As the plague comes back, Caris's intelligence, practical sense and determination allow the townspeople to subdue this second outbreak, making her the most popular and revered figure in Kingsbridge. Merthin completes his spire and succeeds in making Kingsbridge cathedral the tallest building in England. He tops the spire with a statue of an angel modelled on Caris.

== Reception ==

World Without End soon after its release rapidly reached the top of The New York Times Best Seller list. and remained on the list for 30 weeks, and was a hit around the world.

Reviewer Bernard O'Keefe wrote: "The writings of Ken Follett and of Ayn Rand are different from each other in nearly every possible way. Follett is an outspoken champion of the Working Class and the British Labour Party, Rand idealized Capitalist "Robber Barons" and advocated the most extreme of Free market economics. Follett wrote spy thrillers and surprised readers and critics by turning to historical fiction and doing it well. Rand was a philosophical writer and her characters were meant to represent and embody abstract philosophical principles. Nevertheless, there are remarkable similarities of plot between Rand's The Fountainhead and Follet's World Without End. Rand's Howard Roark is a brilliant young architect who must wage a hard fight against hide-bound mediocre rivals before becoming established in 20th-century New York. Follet's Merthin is a brilliant young architect who must wage a hard fight with a hide-bound mediocre rival before becoming established in Medieval England. Roark's beloved Dominique spends many years married successively to two other men, and only on her second divorce can Roark marry her and live happily ever after. Merthin's beloved Caris spends many years as a cloistered nun, and only on her being released from her vows can Merthin marry her and live happily ever after. Rand's book ends with Roark and his bride standing on top of his greatest work – the highest skyscraper in all New York. Follet's book ends with Merthin and his bride standing on top of his greatest work – the tallest spire in all England."

==Historical references==

- The reign of King Edward III provides the historical setting for the novel.
- The structural problems that force a rebuilding of the tower at Kingsbridge cathedral were modeled after an incident at the old cathedral of the Spanish town of Vitoria-Gasteiz (from the author's Acknowledgements).
- Merthin's target in his quest to build the tallest church spire in England was Salisbury Cathedral.
- The chapters taking place in France include accurate descriptions of the Battles of Blanchetaque and Crécy. Though the book has no French viewpoint characters, the plot device of Caris along with Sister Mair finding themselves inadvertently among the French soldiers, disguised as boys, makes it possible to describe the battles from both the English and the French points of view.
- Although all the action in England occurs in the fictional towns of Kingsbridge and Shiring, actual locales such as Melcombe (depicted as the main port used by the Kingsbridge merchants), Gloucester, Monmouth, Shaftesbury, Exeter, Winchester and Salisbury are in the same vicinity. This places the setting somewhere in south-central England.
- The Earls of Monmouth are often referenced as having many dealings (and at least two marriage alliances) with the Earls of Shiring. In historical fact, the title was only created in the 17th century and there were no such earls at the time in which World Without End is set.
- The mysterious buried letter, whose contents are revealed only near the end of the novel, is similar in many ways to the historical Fieschi Letter.

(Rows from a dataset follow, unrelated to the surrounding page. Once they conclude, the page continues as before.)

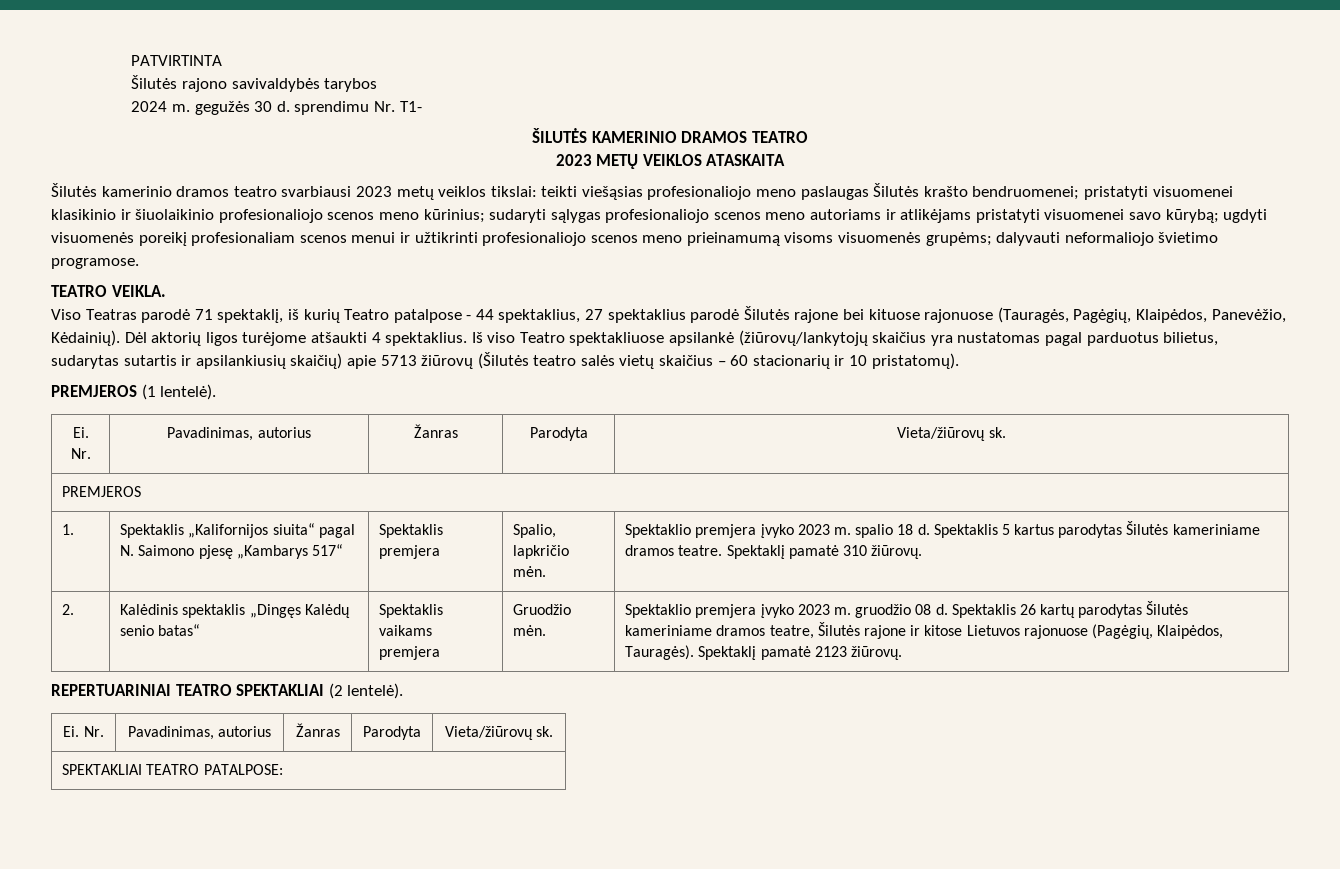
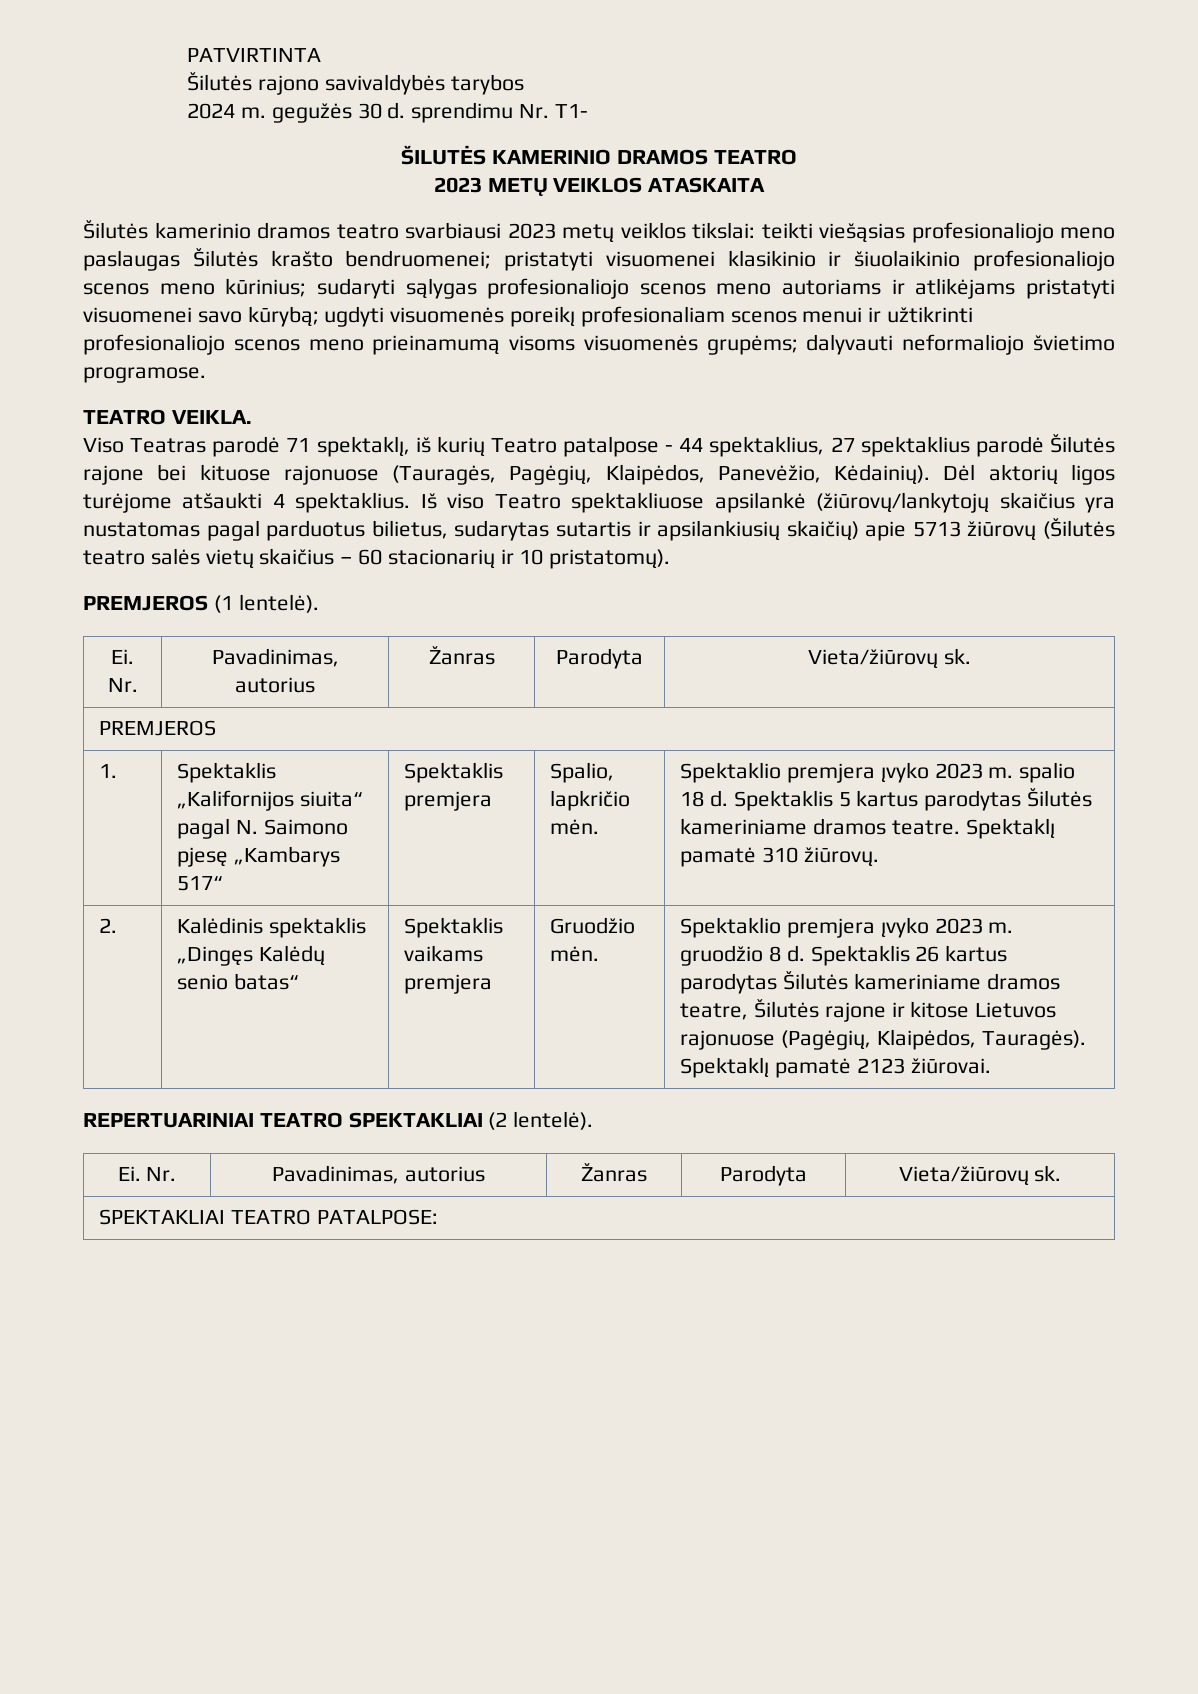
- Spektaklio premjera įvyko 2023 m. gruodžio 08 d.
+ Spektaklio premjera įvyko 2023 m. gruodžio 8 d.
- Spektaklis 26 kartų parodytas Šilutės kameriniame dramos teatre, Šilutės rajone ir kitose Lietuvos rajonuose (Pagėgių, Klaipėdos, Tauragės).
+ Spektaklis 26 kartus parodytas Šilutės kameriniame dramos teatre, Šilutės rajone ir kitose Lietuvos rajonuose (Pagėgių, Klaipėdos, Tauragės).
- Spektaklį pamatė 2123 žiūrovų.
+ Spektaklį pamatė 2123 žiūrovai.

==The Kingsbridge Series==

The Pillars of the Earth is the first novel of a series of five books by Follet. Two sequels were published: World Without End (2007) and A Column of Fire (2017). A prequel to Pillars, The Evening and the Morning was published in 2020. The final book in the series, The Armour of Light, was published in 2023.

==Television adaptation==

A television adaptation, produced by Scott Free and Tandem Communications, adapted by John Pielmeier, and directed by Michael Caton-Jones was broadcast in the United Kingdom in 2013.